Story continues below advertisement

"I've been trying to get all the music off there that's going into my head and that's not positive," Foley said. "I'm trying to get surrounded by positive songs."

Funny the way mornings go. I'd just read Ron Sirak's excellent piece in Golf World's Jan. 30th issue about Sophie Gustafson, the LPGA player who has suffered from a severe stutter for just about all her life. But Gustafson, who is 38 and a five-time LPGA Tour winner, bravely offered to do an interview in advance of September's Solheim Cup in Ireland. The response was tremendous, and buoyed her. The interview was moving, that's for sure. Gustafson went 4-0 in the Solheim Cup, making an enormous contribution to the European team as it beat the U.S. by two points.

In his piece, Sirak, who follows the women's game closely and knows it better than any writer, incorporated lyrics from Bob Dylan's song "Maggie's Farm" and Bruce Springsteen's "Living Proof." Gustafson will catch The Boss for the 15th time next summer at a concert in Oslo. Sirak is a huge Dylan fan—as I am. His piece was terrific. And, clearly, his and Gustafson's musical tastes are impeccable.

Somehow, then, the morning had turned into a musical interlude. Who knew that I'd be talking music with Foley before we got to golf? But there you have it.

As for golf, Foley had heard from a writer who suggested that the way Woods played on Sunday in the Abu Dhabi HSBC Championship must have felt like quite a setback—to Foley, that is. Woods was tied for the lead with Robert Rock starting the last round. He shot 72 while Rock shot 70 to win. Woods didn't close the deal.

"I told him that I don't know what world he lives in, but that I saw two days of almost surgical ball-striking with Tiger, on Thursday and Saturday, and then on Sunday he hit six greens and had a putt on the last hole to shoot one-under," Foley said. "He was obviously trying to hole out his third shot (the last hole was a par-five), and so he was 20' past the hole.
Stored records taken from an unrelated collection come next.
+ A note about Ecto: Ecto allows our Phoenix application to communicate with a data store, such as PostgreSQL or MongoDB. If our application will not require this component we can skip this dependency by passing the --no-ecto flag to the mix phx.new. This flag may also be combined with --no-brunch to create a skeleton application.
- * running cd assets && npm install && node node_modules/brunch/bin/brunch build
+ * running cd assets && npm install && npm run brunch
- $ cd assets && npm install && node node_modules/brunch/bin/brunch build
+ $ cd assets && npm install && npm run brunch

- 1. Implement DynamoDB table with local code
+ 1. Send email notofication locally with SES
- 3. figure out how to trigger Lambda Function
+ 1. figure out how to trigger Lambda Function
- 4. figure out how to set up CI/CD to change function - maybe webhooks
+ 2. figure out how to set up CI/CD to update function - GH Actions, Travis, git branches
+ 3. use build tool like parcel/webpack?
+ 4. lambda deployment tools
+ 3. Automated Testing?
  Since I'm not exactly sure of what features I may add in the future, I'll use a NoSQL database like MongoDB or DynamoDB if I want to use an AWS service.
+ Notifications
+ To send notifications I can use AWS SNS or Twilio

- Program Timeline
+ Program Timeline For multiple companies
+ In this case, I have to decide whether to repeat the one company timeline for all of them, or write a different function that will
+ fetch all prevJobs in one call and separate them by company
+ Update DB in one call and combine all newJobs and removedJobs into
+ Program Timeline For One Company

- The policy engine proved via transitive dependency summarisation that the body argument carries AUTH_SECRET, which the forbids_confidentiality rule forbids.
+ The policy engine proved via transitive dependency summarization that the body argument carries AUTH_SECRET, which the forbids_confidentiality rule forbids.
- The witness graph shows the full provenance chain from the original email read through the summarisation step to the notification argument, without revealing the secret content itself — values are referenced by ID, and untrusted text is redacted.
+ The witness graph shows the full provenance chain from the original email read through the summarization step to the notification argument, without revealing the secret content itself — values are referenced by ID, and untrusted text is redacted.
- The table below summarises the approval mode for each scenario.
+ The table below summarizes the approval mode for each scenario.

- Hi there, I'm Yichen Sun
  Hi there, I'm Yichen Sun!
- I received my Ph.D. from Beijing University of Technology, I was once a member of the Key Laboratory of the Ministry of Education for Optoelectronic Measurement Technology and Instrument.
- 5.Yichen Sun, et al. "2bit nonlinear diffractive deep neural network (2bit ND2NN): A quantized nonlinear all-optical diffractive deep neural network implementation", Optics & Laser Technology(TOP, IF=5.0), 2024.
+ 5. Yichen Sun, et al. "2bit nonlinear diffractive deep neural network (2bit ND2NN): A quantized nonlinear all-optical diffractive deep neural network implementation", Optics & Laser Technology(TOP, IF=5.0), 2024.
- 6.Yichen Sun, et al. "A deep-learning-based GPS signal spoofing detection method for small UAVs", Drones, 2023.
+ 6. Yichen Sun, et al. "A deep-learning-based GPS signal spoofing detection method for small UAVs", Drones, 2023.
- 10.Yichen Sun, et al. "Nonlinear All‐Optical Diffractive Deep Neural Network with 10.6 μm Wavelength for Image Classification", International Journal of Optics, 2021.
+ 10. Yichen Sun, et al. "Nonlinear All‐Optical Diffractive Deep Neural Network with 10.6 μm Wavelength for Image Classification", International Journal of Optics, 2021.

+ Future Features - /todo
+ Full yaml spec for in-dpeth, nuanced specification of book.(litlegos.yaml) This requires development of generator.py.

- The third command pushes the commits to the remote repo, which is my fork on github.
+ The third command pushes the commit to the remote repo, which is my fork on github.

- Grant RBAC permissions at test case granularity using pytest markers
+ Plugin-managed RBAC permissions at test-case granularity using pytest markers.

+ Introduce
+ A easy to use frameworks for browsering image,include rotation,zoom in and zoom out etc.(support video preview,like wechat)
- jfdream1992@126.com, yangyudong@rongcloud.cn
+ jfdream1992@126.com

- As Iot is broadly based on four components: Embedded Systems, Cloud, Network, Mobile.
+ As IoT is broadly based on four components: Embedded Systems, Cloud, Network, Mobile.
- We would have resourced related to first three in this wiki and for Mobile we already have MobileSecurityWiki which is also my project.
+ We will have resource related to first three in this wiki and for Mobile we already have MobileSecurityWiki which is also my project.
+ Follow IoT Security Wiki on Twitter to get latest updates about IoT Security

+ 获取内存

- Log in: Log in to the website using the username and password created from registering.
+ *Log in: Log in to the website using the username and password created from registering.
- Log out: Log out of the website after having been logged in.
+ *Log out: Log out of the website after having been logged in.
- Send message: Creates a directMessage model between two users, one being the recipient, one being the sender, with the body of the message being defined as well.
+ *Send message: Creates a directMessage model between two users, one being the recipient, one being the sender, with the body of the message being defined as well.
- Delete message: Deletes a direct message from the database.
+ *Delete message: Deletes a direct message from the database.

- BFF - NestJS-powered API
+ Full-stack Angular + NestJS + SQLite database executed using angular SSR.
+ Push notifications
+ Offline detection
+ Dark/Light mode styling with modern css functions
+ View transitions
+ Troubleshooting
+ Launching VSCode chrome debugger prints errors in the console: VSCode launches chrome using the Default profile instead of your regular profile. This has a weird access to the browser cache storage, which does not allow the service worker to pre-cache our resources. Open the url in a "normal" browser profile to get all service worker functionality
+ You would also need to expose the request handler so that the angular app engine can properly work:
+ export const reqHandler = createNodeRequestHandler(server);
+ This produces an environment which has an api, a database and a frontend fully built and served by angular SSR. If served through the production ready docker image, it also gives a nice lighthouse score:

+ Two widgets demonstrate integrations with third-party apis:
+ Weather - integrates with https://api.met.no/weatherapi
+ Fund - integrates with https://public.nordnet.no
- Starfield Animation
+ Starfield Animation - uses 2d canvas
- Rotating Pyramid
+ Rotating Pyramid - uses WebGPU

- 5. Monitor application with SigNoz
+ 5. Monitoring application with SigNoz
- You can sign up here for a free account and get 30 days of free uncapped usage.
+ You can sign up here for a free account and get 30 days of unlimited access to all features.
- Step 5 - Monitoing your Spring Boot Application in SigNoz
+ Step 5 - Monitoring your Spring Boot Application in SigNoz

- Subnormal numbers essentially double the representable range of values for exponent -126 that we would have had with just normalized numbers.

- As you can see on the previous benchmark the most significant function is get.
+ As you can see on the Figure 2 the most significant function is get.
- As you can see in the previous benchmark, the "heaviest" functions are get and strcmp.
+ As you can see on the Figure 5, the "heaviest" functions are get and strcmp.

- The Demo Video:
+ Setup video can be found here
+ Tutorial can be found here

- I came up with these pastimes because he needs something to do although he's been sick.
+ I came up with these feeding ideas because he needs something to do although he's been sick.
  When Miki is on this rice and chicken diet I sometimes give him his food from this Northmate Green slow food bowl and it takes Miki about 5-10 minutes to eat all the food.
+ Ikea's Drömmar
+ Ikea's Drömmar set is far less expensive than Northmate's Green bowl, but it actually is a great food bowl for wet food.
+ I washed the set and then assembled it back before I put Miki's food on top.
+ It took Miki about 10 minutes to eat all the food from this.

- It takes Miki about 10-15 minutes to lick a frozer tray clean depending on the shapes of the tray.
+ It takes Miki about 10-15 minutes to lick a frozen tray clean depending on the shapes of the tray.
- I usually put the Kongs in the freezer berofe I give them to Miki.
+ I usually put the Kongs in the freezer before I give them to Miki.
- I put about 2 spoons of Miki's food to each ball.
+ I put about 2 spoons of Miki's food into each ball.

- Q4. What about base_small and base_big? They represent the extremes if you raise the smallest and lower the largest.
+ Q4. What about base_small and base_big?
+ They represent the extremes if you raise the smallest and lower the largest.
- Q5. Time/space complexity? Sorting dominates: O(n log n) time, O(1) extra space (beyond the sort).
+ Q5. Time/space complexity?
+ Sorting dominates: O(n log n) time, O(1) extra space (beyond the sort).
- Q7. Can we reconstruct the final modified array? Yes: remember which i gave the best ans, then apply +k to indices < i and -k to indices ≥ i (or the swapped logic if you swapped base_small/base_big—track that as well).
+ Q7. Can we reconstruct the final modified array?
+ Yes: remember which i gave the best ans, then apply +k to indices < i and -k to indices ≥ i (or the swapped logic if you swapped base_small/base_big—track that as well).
But I feel like I saw a new Tiger on Thursday and Saturday."

Foley comes down from his home in Orlando to the Medalist Golf Club in Hobe Sound once every nine days or so to work with Woods. The Medalist is a tough track. Even Woods has said so. Foley has been impressed with the way Woods has made his way around the course, to say the least.

Story continues below advertisement

That's music of the golfing variety to Foley. Okay, enough stretching of the music metaphor. Well, almost enough. Foley believes that for Woods, the times they are A- Changin'. A second career looms, and, as Foley said, he believes it will be "pretty impressive." We shall see.

Will the former Boss of golf rule again?


Lorne Rubenstein has written a golf column for The Globe and Mail since 1980. He has played golf since the early 1960s and was the Royal Canadian Golf Association's first curator of its museum and library at the Glen Abbey Golf Club in Oakville, Ontario and the first editor of Score, Canada's Golf Magazine, where he continues to write a column and features. He has won four first-place awards from the Golf Writers Association of America, one National Magazine Award in Canada, and he won the award for the best feature in 2009 from the Golf Journalists Association of Canada. Lorne has written 12 books, including Mike Weir: The Road to the Masters (2003); A Disorderly Compendium of Golf, with Jeff Neuman (2006); This Round's on Me (2009); and the latest Moe & Me: Encounters with Moe Norman, Golf's Mysterious Genius (2012). He is a member of the Ontario Golf Hall of Fame and the Canadian Golf Hall of Fame. Lorne can be reached at . You can now follow him on Twitter @lornerubenstein

Report an error
Comments are closed

We have closed comments on this story for legal reasons. For more information on our commenting policies and how our community-based moderation works, please read our Community Guidelines and our Terms and Conditions.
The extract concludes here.